On Friday, statewide COVID-19 capacity limits lifted in Maryland for many businesses and venues, including restaurants. News of the decision appeared to bring more people out to eat, but it didn’t provide big bottom line boosts for a lot of restaurants because social distancing rules for tables that are still in effect didn’t result in many more spots for diners to sit.
“Unfortunately, we couldn’t seat as many people as we could have, because of that 6-foot rule,” said Brandon Welch, the general manager at Galazio in La Plata.
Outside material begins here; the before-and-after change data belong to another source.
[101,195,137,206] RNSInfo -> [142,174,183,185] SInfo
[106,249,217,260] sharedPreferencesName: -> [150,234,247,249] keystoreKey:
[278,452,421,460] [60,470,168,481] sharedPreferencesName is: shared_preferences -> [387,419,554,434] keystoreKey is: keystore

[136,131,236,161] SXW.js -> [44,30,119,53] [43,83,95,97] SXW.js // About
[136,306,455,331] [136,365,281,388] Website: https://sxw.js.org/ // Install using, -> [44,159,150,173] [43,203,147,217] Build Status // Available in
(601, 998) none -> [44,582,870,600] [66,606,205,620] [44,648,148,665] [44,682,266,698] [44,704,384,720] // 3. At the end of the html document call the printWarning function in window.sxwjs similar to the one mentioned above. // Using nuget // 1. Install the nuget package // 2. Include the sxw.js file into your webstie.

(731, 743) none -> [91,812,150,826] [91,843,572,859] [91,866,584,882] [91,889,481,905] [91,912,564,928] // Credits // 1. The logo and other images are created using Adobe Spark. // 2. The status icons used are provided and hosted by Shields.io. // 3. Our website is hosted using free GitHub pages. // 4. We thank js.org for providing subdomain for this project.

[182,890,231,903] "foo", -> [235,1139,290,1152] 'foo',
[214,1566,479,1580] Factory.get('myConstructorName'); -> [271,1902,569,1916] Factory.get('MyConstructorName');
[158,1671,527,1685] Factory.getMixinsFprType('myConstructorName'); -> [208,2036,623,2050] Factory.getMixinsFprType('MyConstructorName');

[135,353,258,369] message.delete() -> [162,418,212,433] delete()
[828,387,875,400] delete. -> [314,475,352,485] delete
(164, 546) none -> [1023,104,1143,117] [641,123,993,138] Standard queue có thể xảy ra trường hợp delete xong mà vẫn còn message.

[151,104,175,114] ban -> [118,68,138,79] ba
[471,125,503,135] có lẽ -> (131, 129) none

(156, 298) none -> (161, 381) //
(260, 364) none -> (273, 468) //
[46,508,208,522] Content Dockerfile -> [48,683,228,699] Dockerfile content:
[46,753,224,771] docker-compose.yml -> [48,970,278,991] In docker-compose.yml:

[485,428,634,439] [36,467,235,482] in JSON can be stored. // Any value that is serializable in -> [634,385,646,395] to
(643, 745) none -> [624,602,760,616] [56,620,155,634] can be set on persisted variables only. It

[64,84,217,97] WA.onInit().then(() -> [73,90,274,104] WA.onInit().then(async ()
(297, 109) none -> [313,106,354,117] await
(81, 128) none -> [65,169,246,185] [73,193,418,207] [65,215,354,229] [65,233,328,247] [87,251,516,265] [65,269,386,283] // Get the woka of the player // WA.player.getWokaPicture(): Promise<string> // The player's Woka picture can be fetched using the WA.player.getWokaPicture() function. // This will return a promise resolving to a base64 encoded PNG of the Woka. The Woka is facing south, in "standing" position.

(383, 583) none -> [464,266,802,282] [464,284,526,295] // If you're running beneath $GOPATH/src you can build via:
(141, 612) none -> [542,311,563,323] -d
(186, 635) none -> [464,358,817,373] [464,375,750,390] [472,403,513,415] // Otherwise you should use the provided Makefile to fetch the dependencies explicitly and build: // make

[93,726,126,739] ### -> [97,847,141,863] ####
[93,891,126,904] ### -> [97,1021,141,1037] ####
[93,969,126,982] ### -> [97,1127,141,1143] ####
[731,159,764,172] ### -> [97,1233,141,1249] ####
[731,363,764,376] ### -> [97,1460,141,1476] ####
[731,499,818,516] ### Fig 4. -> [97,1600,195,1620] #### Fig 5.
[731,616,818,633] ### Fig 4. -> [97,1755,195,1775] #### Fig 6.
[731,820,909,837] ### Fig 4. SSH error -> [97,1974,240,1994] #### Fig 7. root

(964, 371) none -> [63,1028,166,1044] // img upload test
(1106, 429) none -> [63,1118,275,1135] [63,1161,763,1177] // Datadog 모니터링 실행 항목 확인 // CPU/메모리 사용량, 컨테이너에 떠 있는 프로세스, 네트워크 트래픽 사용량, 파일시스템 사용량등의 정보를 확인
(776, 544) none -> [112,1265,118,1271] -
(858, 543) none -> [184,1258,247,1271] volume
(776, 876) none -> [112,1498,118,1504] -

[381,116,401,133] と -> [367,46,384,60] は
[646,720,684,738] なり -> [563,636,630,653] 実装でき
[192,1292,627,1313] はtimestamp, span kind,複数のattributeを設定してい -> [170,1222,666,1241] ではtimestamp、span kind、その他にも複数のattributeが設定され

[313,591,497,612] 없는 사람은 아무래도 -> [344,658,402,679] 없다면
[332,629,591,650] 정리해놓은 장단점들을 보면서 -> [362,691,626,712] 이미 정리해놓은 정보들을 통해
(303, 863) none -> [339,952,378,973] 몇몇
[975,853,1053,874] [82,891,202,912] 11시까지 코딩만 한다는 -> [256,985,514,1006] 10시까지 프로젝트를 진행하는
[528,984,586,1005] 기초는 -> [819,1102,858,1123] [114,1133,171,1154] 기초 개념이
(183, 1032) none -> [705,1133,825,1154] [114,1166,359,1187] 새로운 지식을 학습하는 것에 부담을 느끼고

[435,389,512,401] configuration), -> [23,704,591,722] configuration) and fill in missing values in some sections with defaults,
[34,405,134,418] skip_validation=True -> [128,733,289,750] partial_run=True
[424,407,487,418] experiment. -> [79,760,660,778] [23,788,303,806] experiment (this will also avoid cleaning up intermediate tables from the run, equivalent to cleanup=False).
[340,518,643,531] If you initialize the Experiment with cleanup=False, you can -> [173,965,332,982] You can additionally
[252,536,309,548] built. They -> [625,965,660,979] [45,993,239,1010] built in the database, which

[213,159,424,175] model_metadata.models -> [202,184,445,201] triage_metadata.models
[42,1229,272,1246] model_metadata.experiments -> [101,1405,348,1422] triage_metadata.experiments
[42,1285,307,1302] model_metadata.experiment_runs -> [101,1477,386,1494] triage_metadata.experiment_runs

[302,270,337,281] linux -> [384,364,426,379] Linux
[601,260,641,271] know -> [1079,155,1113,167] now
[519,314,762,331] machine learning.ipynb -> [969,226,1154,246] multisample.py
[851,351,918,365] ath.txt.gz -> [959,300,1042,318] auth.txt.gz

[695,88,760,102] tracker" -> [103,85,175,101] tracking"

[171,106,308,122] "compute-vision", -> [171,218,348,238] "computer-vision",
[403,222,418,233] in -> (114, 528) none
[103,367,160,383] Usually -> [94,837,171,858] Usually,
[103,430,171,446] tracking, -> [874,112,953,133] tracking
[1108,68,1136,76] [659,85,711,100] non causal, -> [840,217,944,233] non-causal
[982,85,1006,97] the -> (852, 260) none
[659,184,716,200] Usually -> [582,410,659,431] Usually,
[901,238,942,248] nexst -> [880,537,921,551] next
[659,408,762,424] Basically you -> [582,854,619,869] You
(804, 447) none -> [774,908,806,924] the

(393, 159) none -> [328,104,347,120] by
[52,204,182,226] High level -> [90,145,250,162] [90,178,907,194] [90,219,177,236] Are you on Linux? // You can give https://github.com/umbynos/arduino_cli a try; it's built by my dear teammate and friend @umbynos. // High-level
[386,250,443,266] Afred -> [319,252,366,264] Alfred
That said, Welch added, the announcement and milder weather did help keep available seats inside and outside filled.
Kevin Schendel, the general manager of the Boatyard Bar and Grill in Annapolis, said he saw a lot more people coming out, but he gave more credit to the weather, because the lifting of capacity limits didn’t increase his capacity much.
“But hey — is it a positive step for a return to normal? Absolutely,” Schendel said.
At the Mad Chef Kitchen and Bar, in Ellicott City, restaurant manager Christian Smith said sales jumped 30% to 40% this weekend, and that both the easing of restrictions and the mild temperatures played a role in that spike.
“Unfortunately, our restaurant being as small as it is, there is not a lot of space for as many tables as we’d like,” Smith said.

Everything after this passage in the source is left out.